Social Media or How Joe Strummer Got Cooler Faster

by John Geysen

Soon it’ll all be forgotten. Taken up in the tornado that is Twitter and Facebook and Google + and whatever comes next…

But there are those of us, from the dark times, that remember when social meant talking to someone. When hearing about The Clash, came from a kid’s older brother. When listening to “Career Opportunities” destroyed anything that ever came from Dick Clark.

“You’ve got to hear Joe Strummer. This is cool shit,” was the message to the suburbs from a dude who had been away listening to college radio.
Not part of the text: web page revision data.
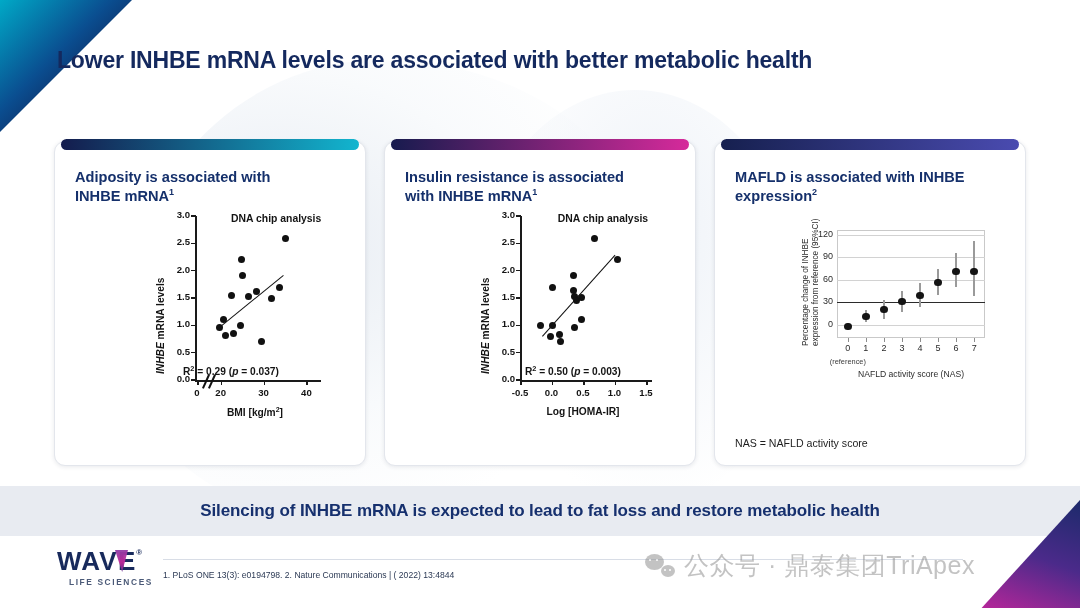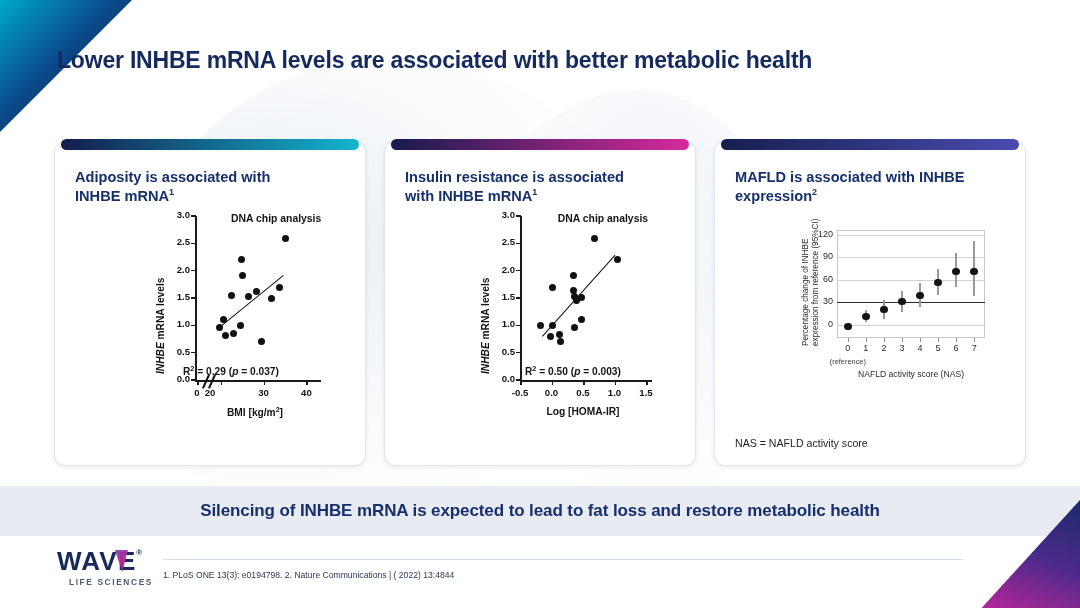--- a/index.html
+++ b/index.html
@@ -275,21 +275,21 @@
         <div class="tick-label" style="left:107px;top:149px;width:28px;text-align:right;">1.5</div>
         <div class="tick" style="left:136px;top:127.96666666666668px;width:5px;height:1.5px;"></div>
         <div class="tick-label" style="left:107px;top:121.66666666666669px;width:28px;text-align:right;">2.0</div>
         <div class="tick" style="left:136px;top:100.63333333333331px;width:5px;height:1.5px;"></div>
         <div class="tick-label" style="left:107px;top:94.33333333333331px;width:28px;text-align:right;">2.5</div>
         <div class="tick" style="left:136px;top:73.3px;width:5px;height:1.5px;"></div>
         <div class="tick-label" style="left:107px;top:67px;width:28px;text-align:right;">3.0</div>
         <div class="tick" style="left:142px;top:238px;width:1.5px;height:5px;"></div>
         <div class="tick-label" style="left:128px;top:245px;width:28px;text-align:center;">0</div>
         <div class="tick" style="left:165.71428571428572px;top:238px;width:1.5px;height:5px;"></div>
-        <div class="tick-label" style="left:149.71428571428572px;top:245px;width:32px;text-align:left;">20</div>
+        <div class="tick-label" style="left:149.71428571428572px;top:245px;width:32px;text-align:center;">20</div>
         <div class="tick" style="left:208.57142857142856px;top:238px;width:1.5px;height:5px;"></div>
         <div class="tick-label" style="left:192.57142857142856px;top:245px;width:32px;text-align:center;">30</div>
         <div class="tick" style="left:251.42857142857144px;top:238px;width:1.5px;height:5px;"></div>
         <div class="tick-label" style="left:235.42857142857144px;top:245px;width:32px;text-align:center;">40</div>
         <div class="axis-break" style="left:148px;top:232px;">
           <span style="left:2px;"></span>
           <span style="left:8px;"></span>
         </div>
         <div class="chart-head" style="left:176px;top:71px;">DNA chip analysis</div>
         <div class="fitline" style="left:163.14285714285714px;top:186.06666666666666px;width:83.99654287238536px;transform:rotate(-39.145790847362946deg);"></div>
@@ -436,14 +436,25 @@
         <span class="tm">®</span>
         <span class="vstroke"></span>
       </div>
       <div class="wave-sub">LIFE SCIENCES</div>
     </div>
     <div id="refs">1. PLoS ONE 13(3): e0194798. 2. Nature Communications | ( 2022) 13:4844</div>
   </footer>
 
   <div id="page-num">32</div>
 
+  <div id="watermark">
+    <span class="wechat-glyph">
+      <span class="b1"></span>
+        <span class="b2"></span>
+      <i style="left:4px; top:5px;"></i>
+        <i style="left:11px; top:5px;"></i>
+      <i style="right:4px; bottom:6px;"></i>
+        <i style="right:9px; bottom:6px;"></i>
+    </span>
+    <span class="wm-text">公众号 · 鼎泰集团TriApex</span>
+  </div>
 
 </div>
 
 </body></html>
News in those days came via a thin line. Obtaining recordings, images, interviews, required effort, luck to track down. But that thin line stretched around the world.

Info came via cassette tapes, torn magazines, beat up copies of Fear and Loathing in Las Vegas, and most important world of mouth – all handed over from one human to another. That’s the social.

Now that seams just as remote as a telegram. There just isn’t time to build up those kind of mythic stories from unfamiliar worlds.

Or perhaps it all just happens much, much, much faster.

And that brings us back to the ‘social.’ It’s the source that matters – a friend’s recommendation carries much more weight that any advertisement or mainstream source.

With social media you want to be the cool older brother and not American Bandstand.